Pour ses détracteurs, elle est l’incarnation de la bureaucratie irakienne, celle qui surveille les lignes budgétaires à l’excès. Ses admirateurs voient en elle l’unique phare dans un océan de corruption. Pour tous, Taïf al-Sami est une femme indépendante dans un monde d’hommes.
Des employés les bras chargés de formulaires entrent dans son bureau tandis que des députés en furie en sortent et dans le couloir s’élève sa voix inimitable: bienvenue chez Taïf al-Sami, 57 ans, sainte patronne des finances de l’Irak.
« Elle sort du lot parce qu’elle est aussi à l’aise dans les affaires administratives que financières », affirme à l’AFP le ministre des Finances Ali Allawi.
Mme Sami, qui a le dernier mot pour débloquer ou pas les fonds réclamés par hauts fonctionnaires et élus, détecte souvent des irrégularités.
En 2018, elle a ainsi annulé des bonus salariaux de « milliards de dinars », des centaines de milliers d’euros.
Une goutte d’eau comparée aux plus de 400 milliards d’euros engloutis par la corruption ces vingt dernières années. Mais Mme Sami joue quand même « un rôle majeur », assure un haut fonctionnaire.
« Sans elle, le pays se serait déjà noyé », poursuit-il, tout en souhaitant garder l’anonymat.
– Légende vivante –
Au ministère, sa légende est sur toutes les lèvres.
« Elle lit un document de l’oeil gauche et un autre du droit. Elle n’a besoin que d’un coup d’oeil rapide pour dire si un document est recevable ou pas », assure l’un de ses collègues.
Pourtant, gérer l’argent de l’Etat n’était pas la vocation première de cette diplômée de l’Université de Bagdad qui se rêvait diplomate.
Le régime socialiste de Saddam Hussein en décide autrement. Il lui attribue, comme à tous ses camarades, un poste dans la fonction publique. Celui vacant alors est à la direction du budget au ministère des Finances.
Elle n’en a pas bougé depuis, voyant l’Irak et l’Iran se faire la guerre dans les années 1980, son pays étouffé douze années durant par l’embargo et les Américains envahir Bagdad en 2003.
Depuis 2008, elle est à la tête de son département.
A l’époque des conflits, se rappelle-t-elle, « la majorité des bureaux étaient dirigés par des femmes parce que les hommes faisaient la guerre: nous, on assurait la survie des institutions ».
Aujourd’hui, elle est encore là pour l’Etat. De 06H30 à 17H00. Une fois chez elle, elle avale un repas, fait ses prières et recommence à travailler.

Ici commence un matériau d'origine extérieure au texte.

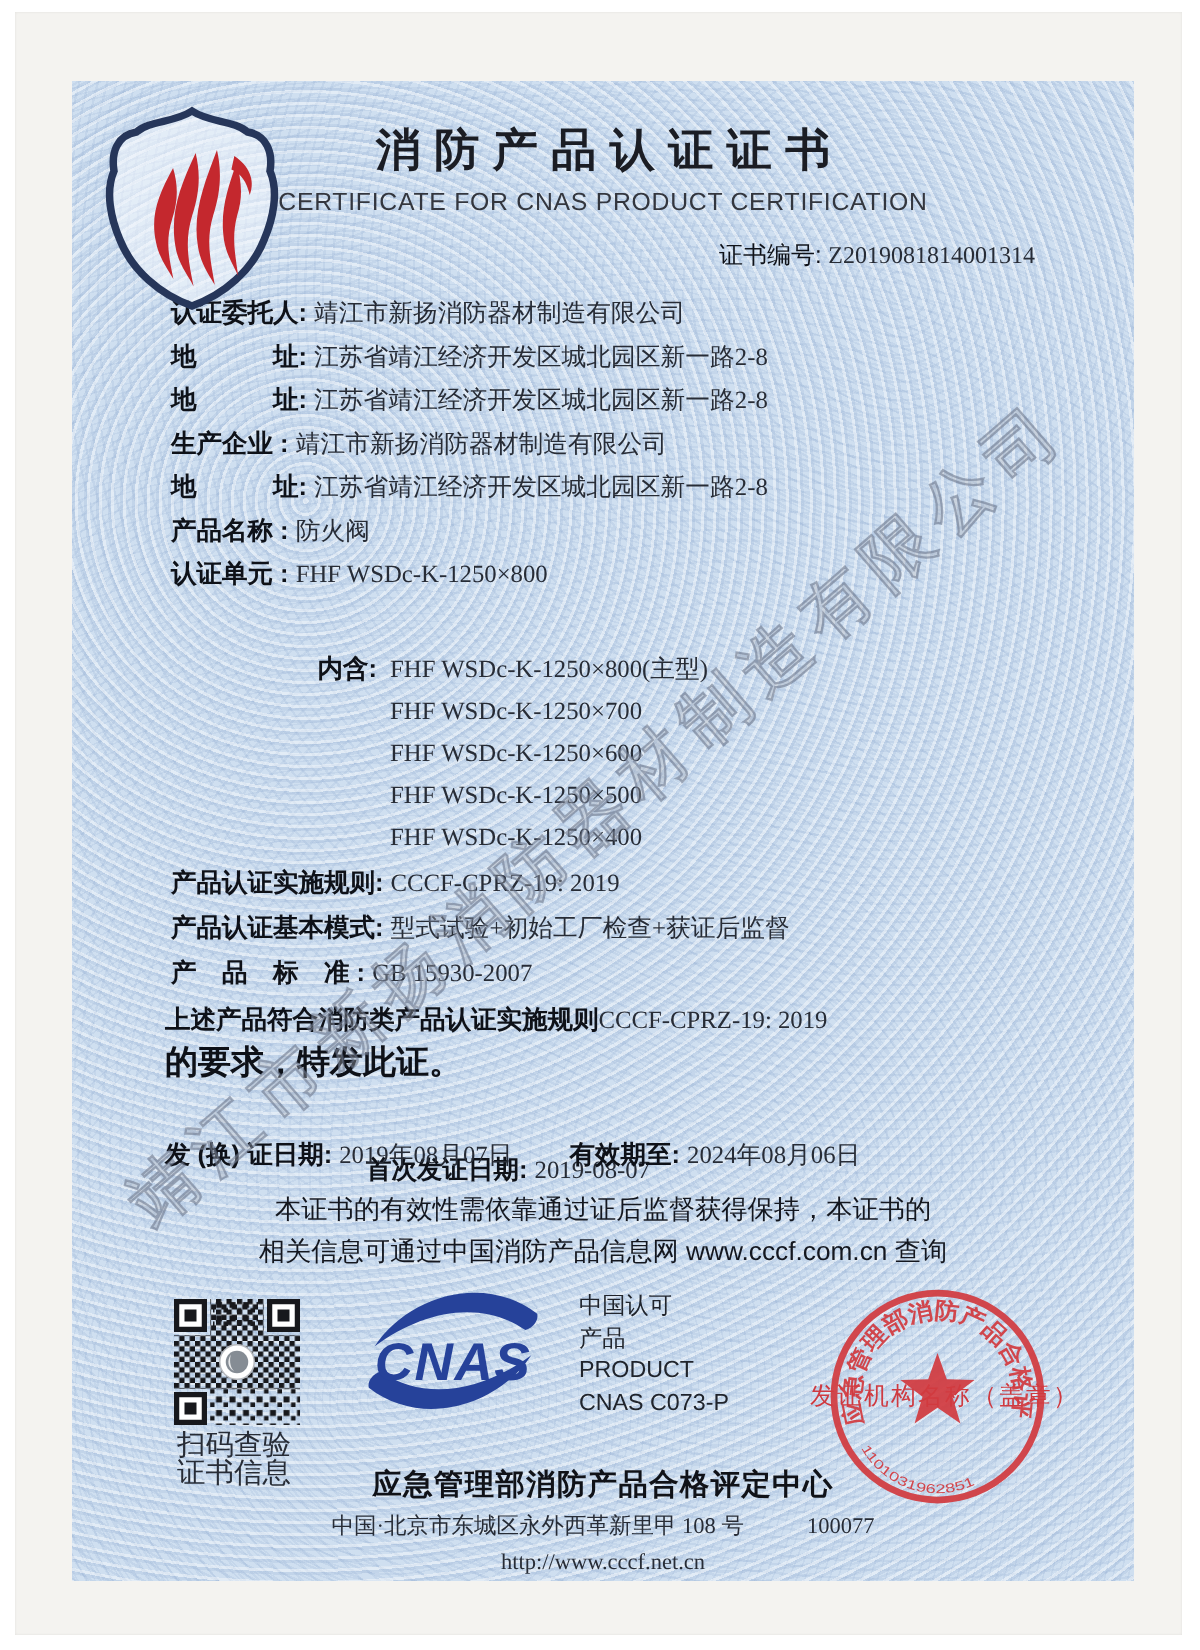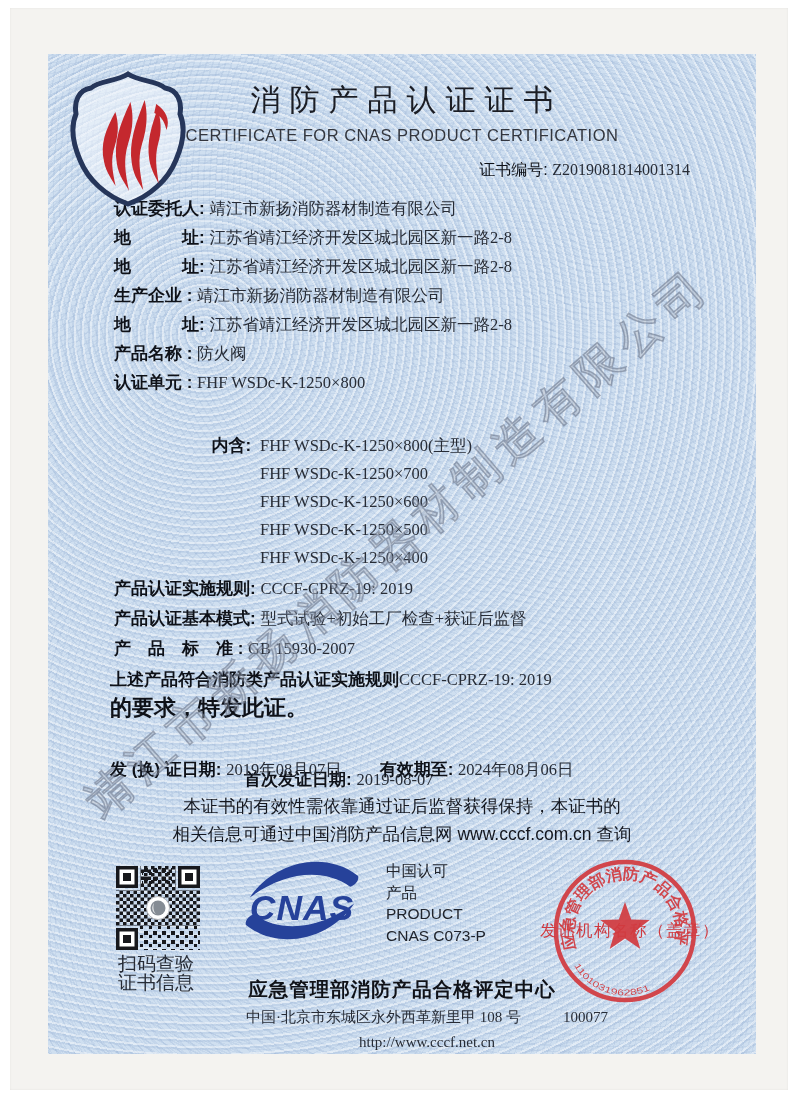--- a/index.html
+++ b/index.html
@@ -18,7 +18,7 @@
   .lbl{font-weight:bold;color:#0e1118;font-size:17px;white-space:pre;}
   .val{font-family:"Liberation Serif","DejaVu Serif",serif;color:#272c36;font-size:16.5px;white-space:pre;}
   .title{position:absolute;left:0;top:26px;width:100%;text-align:center;
-         font-size:30px;font-weight:normal;color:#1b1d24;letter-spacing:9px;padding-left:9px;box-sizing:border-box;}
+         font-size:30px;font-weight:bold;color:#1b1d24;letter-spacing:9px;padding-left:9px;box-sizing:border-box;}
   .subtitle{position:absolute;left:0;top:72px;width:100%;text-align:center;
             font-size:16.5px;color:#33363e;letter-spacing:.5px;}
   .certno{position:absolute;right:66px;top:106px;font-size:16px;color:#20242c;}

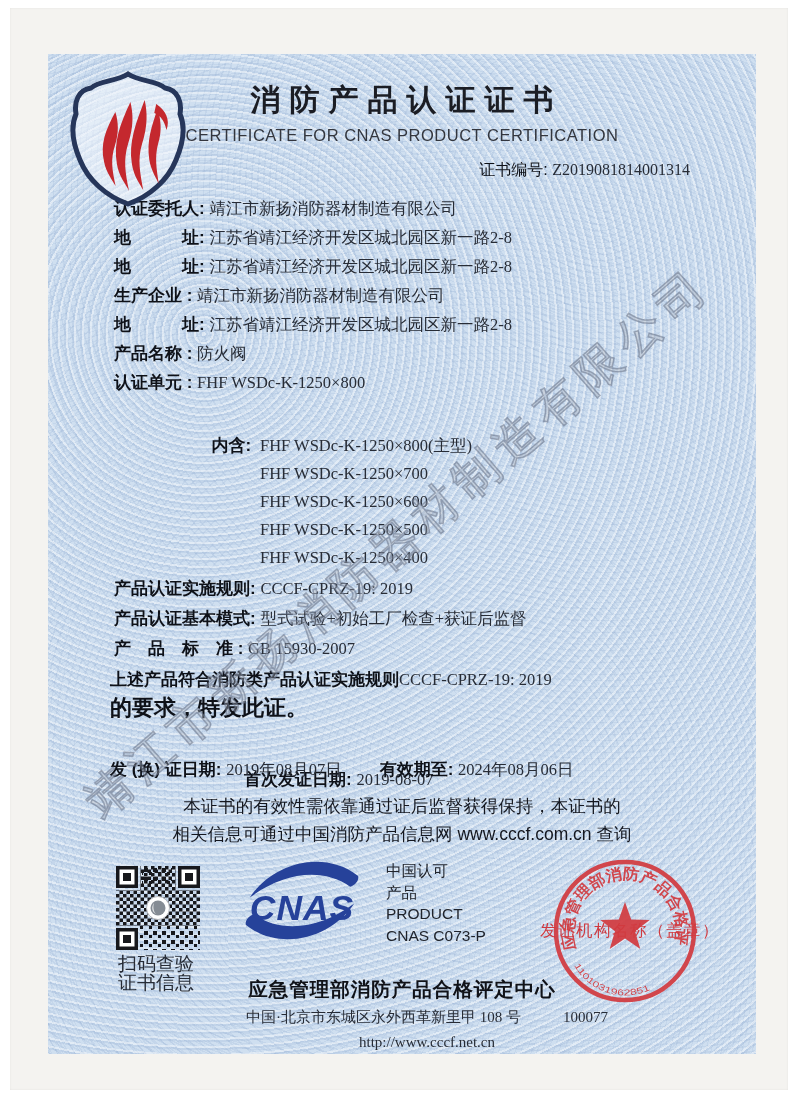--- a/index.html
+++ b/index.html
@@ -14,7 +14,7 @@
           repeating-radial-gradient(circle at 78% 14%, rgba(148,174,210,.20) 0 1.5px, rgba(255,255,255,0) 1.5px 6px),
           repeating-radial-gradient(circle at 62% 72%, rgba(148,174,210,.18) 0 1.5px, rgba(255,255,255,0) 1.5px 7px),
           repeating-radial-gradient(circle at 30% 88%, rgba(148,174,210,.18) 0 1px, rgba(255,255,255,0) 1px 5px);}
-  .serif{font-family:"Liberation Serif","DejaVu Serif",serif;padding-left:25px;}
+  .serif{font-family:"Liberation Serif","DejaVu Serif",serif;}
   .lbl{font-weight:bold;color:#0e1118;font-size:17px;white-space:pre;}
   .val{font-family:"Liberation Serif","DejaVu Serif",serif;color:#272c36;font-size:16.5px;white-space:pre;}
   .title{position:absolute;left:0;top:26px;width:100%;text-align:center;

« J’aimerais bien dormir, même quatre heures, mais mon cerveau continue à travailler, à penser à tous ces formulaires », assure-t-elle, en paraphant lettres et décisions, en expliquant par SMS des procédures alambiquées. Et en évitant les visiteurs aux requêtes impossibles à satisfaire… parce qu’illégales.
« Dites-lui que je suis absente aujourd’hui », lance-t-elle à un assistant venu annoncer l’arrivée impromptue d’un député.
Pour les médias irakiens, elle est « la main cachée » qui impose austérité et licenciements. « Comme si j’avais tout l’argent de l’Etat dans ma poche », riposte Mme Sami. Pour elle, on l’accable parce qu’elle est femme et hors des réseaux clientélistes des partis.
– « Mon cher, c’est faux! » –
Une indépendance qu’elle dit payer cher. Le jour où elle a fait transférer certains de ses employés parce qu’elle a découvert qu’ils empochaient des pots-de-vin pour bloquer des procédures, d’énormes 4X4 aux vitres fumées ont assiégé sa maison.
« Une autre fois, une personne à qui j’avais refusé une requête a menacé de me jeter par la fenêtre », raconte-t-elle.
Si elle rejoignait un parti, elle serait, dit-elle, « intouchable ».
« Elle crie: +je n’ai pas d’argent+ à tous ceux qui entrent dans son bureau, ils ont tous peur », rapporte un collègue.
Jusqu’au plus haut niveau de l’Etat: dans une réunion avec l’ancien Premier ministre Adel Abdel Mahdi, « elle l’a interrompu en lui disant: +mon cher, vous ne comprenez pas, c’est faux+ », raconte-t-il en souriant.
« Ils disent que je parle fort, que je suis agressive, mais c’est seulement ma façon de parler, je m’emballe quand j’explique les choses », dit-elle à l’AFP, d’une voix forte et excitée.
Pour beaucoup, elle est aussi un vestige de la bureaucratie productrice de papiers et de grands livres poussiéreux, récalcitrante à la transition technologique.
Mais, adaptée à son temps ou pas, elle reste là.
« Dieu peut périr mais Taïf al-Sami sera toujours au ministère des Finances », assène un de ses détracteurs.